Через пять минут Руденко позвонил Хрущев. А еще через десять дней мужа бабушки Ани полностью реабилитировали.
— Ай, Миша, ты — дурак! Хрущев все сделал правильно! Зачем нужна эта чересполосица в единой социалистической державе?! — вскинулась бабушка Аня на сына.
Почувствовав во вражеском стане замешательство, бабушка Эльза, благодарно посмотрев на зятя, усилила наступательный порыв:
— Кстати, на самом деле украинский борщ я училась готовить не в Крыму, там у меня не было необходимости подходить к плите, а в Харькове в восемнадцатом году.
— Подождите, подождите, Эльза Георгиевна! — встрепенулась бабушка Аня. — Но в 1918 году в Харькове были белые!
Убийственность такого аргумента не вызывала у бабушки-старобольшевички сомнений.
Бабушка Эльза не успела ответить. Ее зять встрял с очередной репликой:
— Еще бы! Будучи любовницей генерала Врангеля, стоять у плиты было бы совсем непристойно!

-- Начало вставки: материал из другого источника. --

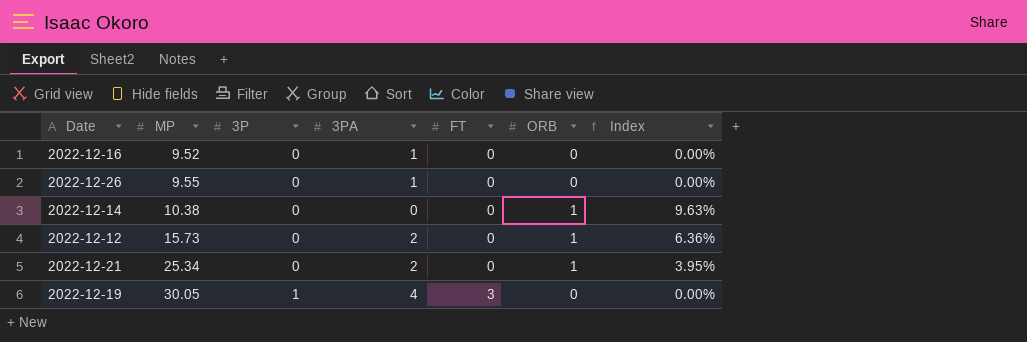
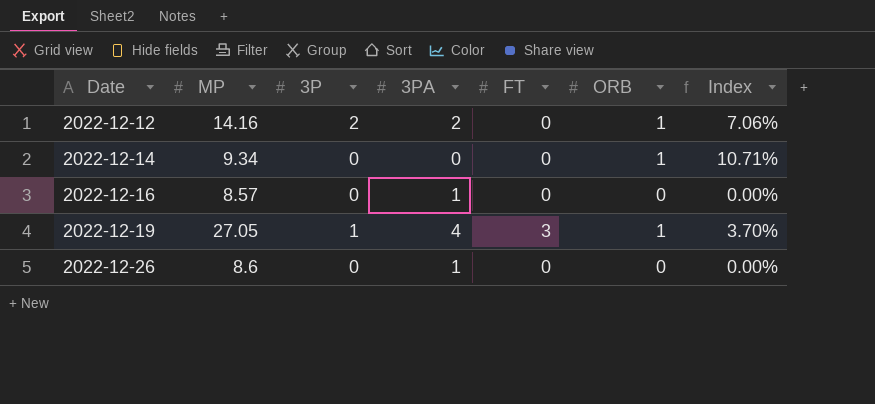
row order: MP ascending -> Date ascending
row 2022-12-21: 25.34 | 0 | 2 | 0 | 1 | 3.95% -> none
2022-12-12 | MP: 15.73 -> 14.16
2022-12-12 | 3P: 0 -> 2
2022-12-12 | Index: 6.36% -> 7.06%
2022-12-14 | MP: 10.38 -> 9.34
2022-12-14 | Index: 9.63% -> 10.71%
2022-12-16 | MP: 9.52 -> 8.57
2022-12-19 | MP: 30.05 -> 27.05
2022-12-19 | ORB: 0 -> 1
2022-12-19 | Index: 0.00% -> 3.70%
2022-12-26 | MP: 9.55 -> 8.6

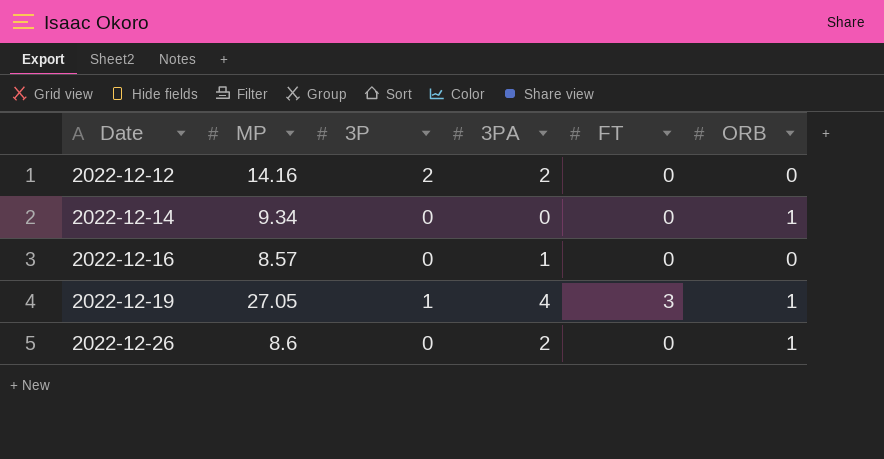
column Index | formula: [ORB] / [MP] -> none
2022-12-12 | ORB: 1 -> 0
2022-12-26 | 3PA: 1 -> 2
2022-12-26 | ORB: 0 -> 1

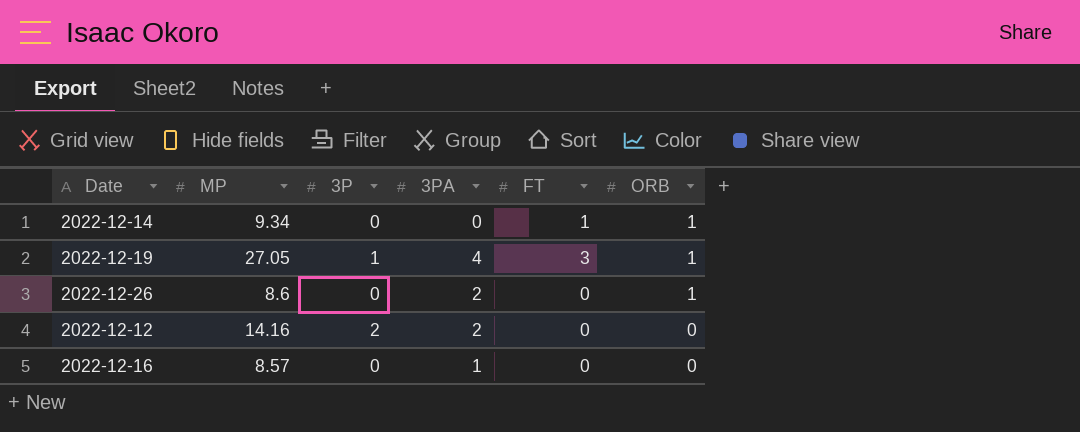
row order: Date ascending -> ORB descending
2022-12-14 | FT: 0 -> 1

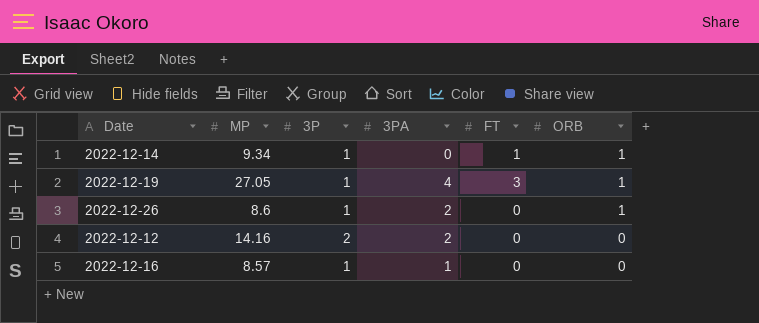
2022-12-14 | 3P: 0 -> 1
2022-12-26 | 3P: 0 -> 1
2022-12-16 | 3P: 0 -> 1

— Во-первых, Миша, я была не любовницей, а любимой женщиной. Вам этого не понять, в советские времена о таких красивых и благородных отношениях не слышали. А во-вторых, Анна Яковлевна, где же еще можно было научиться варить настоящий украинский борщ, если не при белых?
Бабушка Аня набрала в рот воздух, чтобы что-то ответить, но, задержав дыхание на несколько секунд, выдохнула, ничего не сказав. Потом набрала воздух еще раз и опять, не найдя подходящих моменту выражений, выдохнула вхолостую.
— Как же я мог… Мой отец — начальник оперативного управления ЧК Украины, моя мать — замначальника ЧК Украины, — как же я мог жениться на дочери любимой женщины Врангеля! — подлил масла в огонь отец Вадима.
Умиротворение, как и всегда, внесла мать Вадима:
— Слава богу, что они в те годы не встретились. А то либо Миша, либо я на свет точно не появились бы. И Вадюши не было бы!
Тут все ласково посмотрели на Вадима. Именно внуки примиряют мировоззрения старших поколений.
— А мой отец был попом, — вдруг сообщила Елена Осиповна. — Я об этом никому не рассказывала. Кроме Тиши.
Она умолкла и поджала губы. То ли вспоминала отца, застреленного большевиками, то ли мужа, ими обласканного.
— Ну, теперь, как понимаешь, позорить мою фамилию ты не вправе. — Отец говорил без злости, так — воспитательный момент.
— А раньше был вправе? — откликнулся Вадим. Он пребывал в возбужденно-удивленно-счастливом состоянии. Еще бы, пять минут назад Вадим и родители узнали, что его фамилия в списке студентов, принятых на первый курс вечернего факультета Всесоюзного юридического заочного института.
— И раньше был не вправе. Но делал! — назидательно продолжил отец.